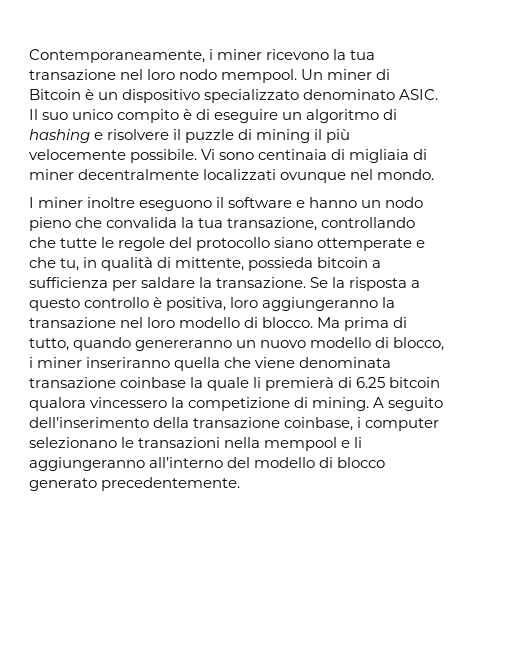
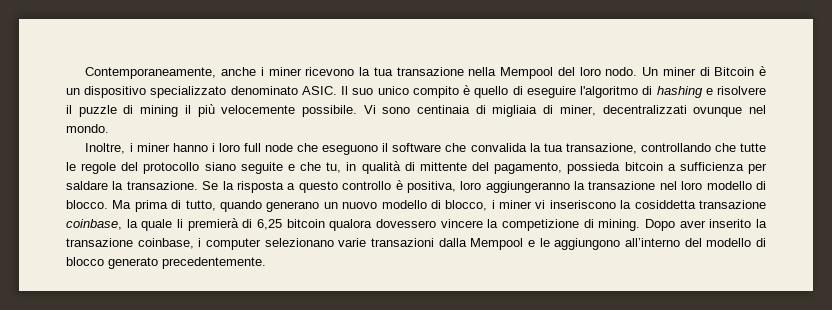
- Contemporaneamente, i miner ricevono la tua transazione nel loro nodo mempool.
+ Contemporaneamente, anche i miner ricevono la tua transazione nella Mempool del loro nodo.
- Il suo unico compito è di eseguire un algoritmo di hashing e risolvere il puzzle di mining il più velocemente possibile.
+ Il suo unico compito è quello di eseguire l'algoritmo di hashing e risolvere il puzzle di mining il più velocemente possibile.
- Vi sono centinaia di migliaia di miner decentralmente localizzati ovunque nel mondo.
+ Vi sono centinaia di migliaia di miner, decentralizzati ovunque nel mondo.
- I miner inoltre eseguono il software e hanno un nodo pieno che convalida la tua transazione, controllando che tutte le regole del protocollo siano ottemperate e che tu, in qualità di mittente, possieda bitcoin a sufficienza per saldare la transazione.
+ Inoltre, i miner hanno i loro full node che eseguono il software che convalida la tua transazione, controllando che tutte le regole del protocollo siano seguite e che tu, in qualità di mittente del pagamento, possieda bitcoin a sufficienza per saldare la transazione.
- Ma prima di tutto, quando genereranno un nuovo modello di blocco, i miner inseriranno quella che viene denominata transazione coinbase la quale li premierà di 6.25 bitcoin qualora vincessero la competizione di mining.
+ Ma prima di tutto, quando generano un nuovo modello di blocco, i miner vi inseriscono la cosiddetta transazione coinbase, la quale li premierà di 6,25 bitcoin qualora dovessero vincere la competizione di mining.
- A seguito dell’inserimento della transazione coinbase, i computer selezionano le transazioni nella mempool e li aggiungeranno all’interno del modello di blocco generato precedentemente.
+ Dopo aver inserito la transazione coinbase, i computer selezionano varie transazioni dalla Mempool e le aggiungono all’interno del modello di blocco generato precedentemente.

▬▬▬▬▬▬▬▬▬▬

In the copy, include no pictures; transcribe every record above verbatim.

• **RESPONSE FOR THIS EXERCISE**
- Contemporaneamente, i miner ricevono la tua transazione nel loro nodo mempool.
+ Contemporaneamente, anche i miner ricevono la tua transazione nella Mempool del loro nodo.
- Il suo unico compito è di eseguire un algoritmo di hashing e risolvere il puzzle di mining il più velocemente possibile.
+ Il suo unico compito è quello di eseguire l'algoritmo di hashing e risolvere il puzzle di mining il più velocemente possibile.
- Vi sono centinaia di migliaia di miner decentralmente localizzati ovunque nel mondo.
+ Vi sono centinaia di migliaia di miner, decentralizzati ovunque nel mondo.
- I miner inoltre eseguono il software e hanno un nodo pieno che convalida la tua transazione, controllando che tutte le regole del protocollo siano ottemperate e che tu, in qualità di mittente, possieda bitcoin a sufficienza per saldare la transazione.
+ Inoltre, i miner hanno i loro full node che eseguono il software che convalida la tua transazione, controllando che tutte le regole del protocollo siano seguite e che tu, in qualità di mittente del pagamento, possieda bitcoin a sufficienza per saldare la transazione.
- Ma prima di tutto, quando genereranno un nuovo modello di blocco, i miner inseriranno quella che viene denominata transazione coinbase la quale li premierà di 6.25 bitcoin qualora vincessero la competizione di mining.
+ Ma prima di tutto, quando generano un nuovo modello di blocco, i miner vi inseriscono la cosiddetta transazione coinbase, la quale li premierà di 6,25 bitcoin qualora dovessero vincere la competizione di mining.
- A seguito dell’inserimento della transazione coinbase, i computer selezionano le transazioni nella mempool e li aggiungeranno all’interno del modello di blocco generato precedentemente.
+ Dopo aver inserito la transazione coinbase, i computer selezionano varie transazioni dalla Mempool e le aggiungono all’interno del modello di blocco generato precedentemente.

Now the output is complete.